FY2024 Experiences capex was $3.66 billion. The company stated that capex would ramp up towards the back half of the 10 year plan, meaning that Experiences capex should be at or near $6 billion per year by FY2028 with even higher investment through 2034.

Sorry, you are definitely right!

Albeit I'd expect a big chunk of the YoY 2.6B increase to be experiences related.
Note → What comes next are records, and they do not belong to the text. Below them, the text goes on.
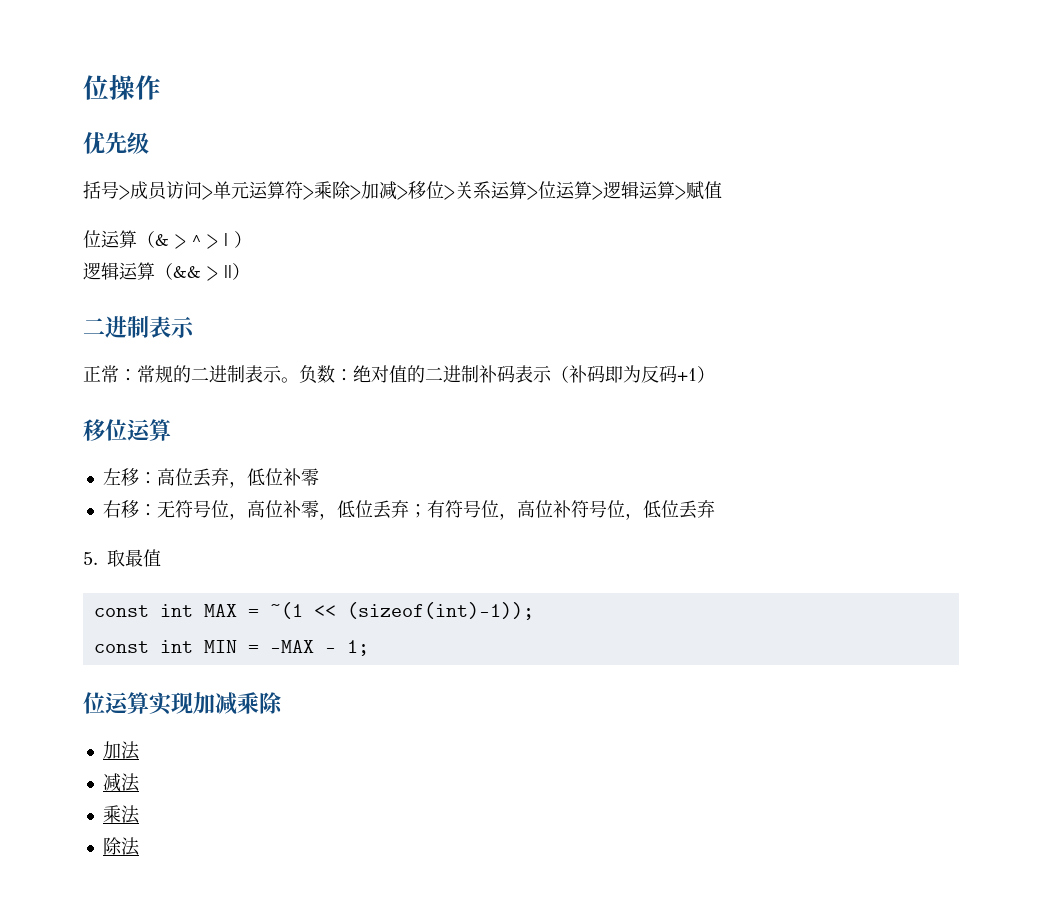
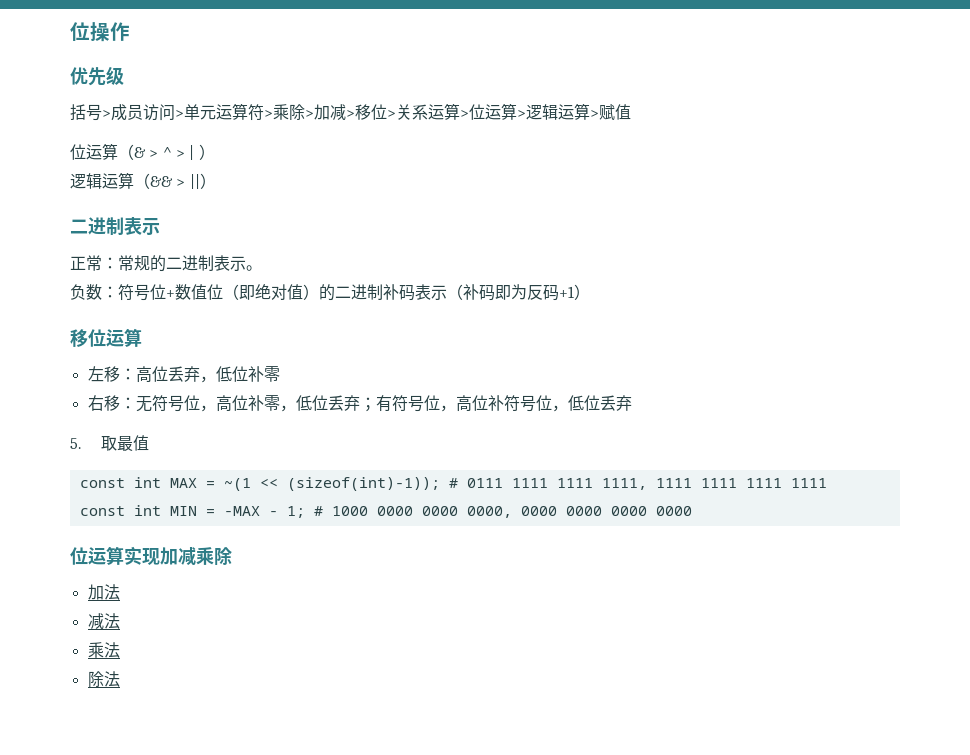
- 正常：常规的二进制表示。负数：绝对值的二进制补码表示（补码即为反码+1）
+ 正常：常规的二进制表示。
+ 负数：符号位+数值位（即绝对值）的二进制补码表示（补码即为反码+1）
- const int MAX = ~(1 << (sizeof(int)-1));
+ const int MAX = ~(1 << (sizeof(int)-1)); # 0111 1111 1111 1111, 1111 1111 1111 1111
- const int MIN = -MAX - 1;
+ const int MIN = -MAX - 1; # 1000 0000 0000 0000, 0000 0000 0000 0000

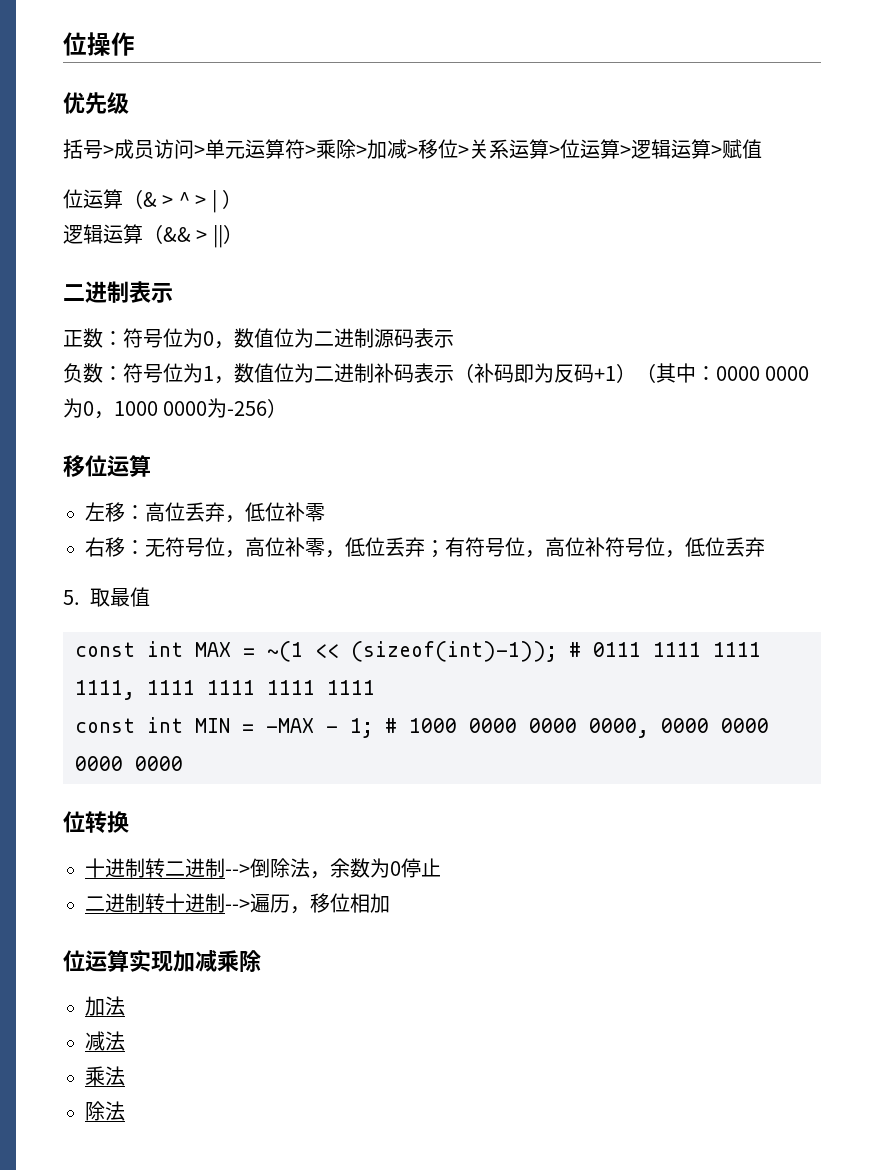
- 正常：常规的二进制表示。
+ 正数：符号位为0，数值位为二进制源码表示
- 负数：符号位+数值位（即绝对值）的二进制补码表示（补码即为反码+1）
+ 负数：符号位为1，数值位为二进制补码表示（补码即为反码+1）（其中：0000 0000为0，1000 0000为-256）
+ 位转换
+ 十进制转二进制-->倒除法，余数为0停止
+ 二进制转十进制-->遍历，移位相加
Because of Treasure, Destiny and Adventure and the D23 projects kicking off.
 

Sirwalterraleigh

Premium Member
Guidance and Outlook:

  • We are confident in the long-term prospects for the business and believe we are well positioned for growth.
  • Fiscal 2025:
    • High-single digit adjusted EPS(1) growth compared to fiscal 2024
    • Approximately $15 billion in cash provided by operations
    • Approximately $8 billion of capital expenditures
    • Target dividend growth that tracks our earnings growth
    • Targeting $3 billion in stock repurchases
    • Entertainment: Double digit percentage segment operating income growth compared to fiscal 2024, weighted to the first half of the year
      • Entertainment DTC operating income increase of approximately $875 million versus fiscal 2024, which includes a comparison to an adverse impact of our India DTC business of approximately $200 million on fiscal 2024 Entertainment DTC results
      • Modest decline in Q1 Disney+ Core subscribers versus Q4
      • Q1 Content Sales/Licensing and Other operating income relatively in-line with Q4
    • Sports: 13% segment operating income growth compared to fiscal 2024 on a reported basis. Adjusting for the impact of our India business on Sports’ fiscal 2024 results, operating income is expected to decrease approximately 10%
    • Experiences: 6% to 8% segment operating income growth compared to fiscal 2024, weighted to the second half of the year
      • Q1 operating income adversely impacted by approximately $130 million due to Hurricanes Helene and Milton and approximately $90 million due to Disney Cruise Line pre-launch costs
  • Fiscal 2026(2):
    • Double digit adjusted EPS(1) growth
    • Double digit growth in cash provided by operations
    • When comparing to our fiscal 2025 guide, we expect:
      • Entertainment: Double digit percentage segment operating income growth; 10% operating margin for our Entertainment SVOD DTC businesses (excluding our Hulu Live DMVPD service)(1)
      • Sports: Low single digit percentage segment operating income growth
      • Experiences: High single digit percentage segment operating income growth
  • Fiscal 2027:
    • Double digit adjusted EPS(1) growth
…hook…line…
 

HauntedPirate

Park nostalgist
Premium Member
Unless you own the stock.....
I own the stock. I still hate it. It's an artificial way to boost the stock price, which primarily benefits large shareholders and executives. It takes cash away from reinvestment and other things in general. What else could Disney do with $3 billion? My previous employer spent far more than that on stock buybacks every year until Covid hit, and it's a factor in why the company's morale went down the drain. The general employee population finally realized how many billions were being spent on stock buybacks while their own salaries were going up a paltry 2-3% per year.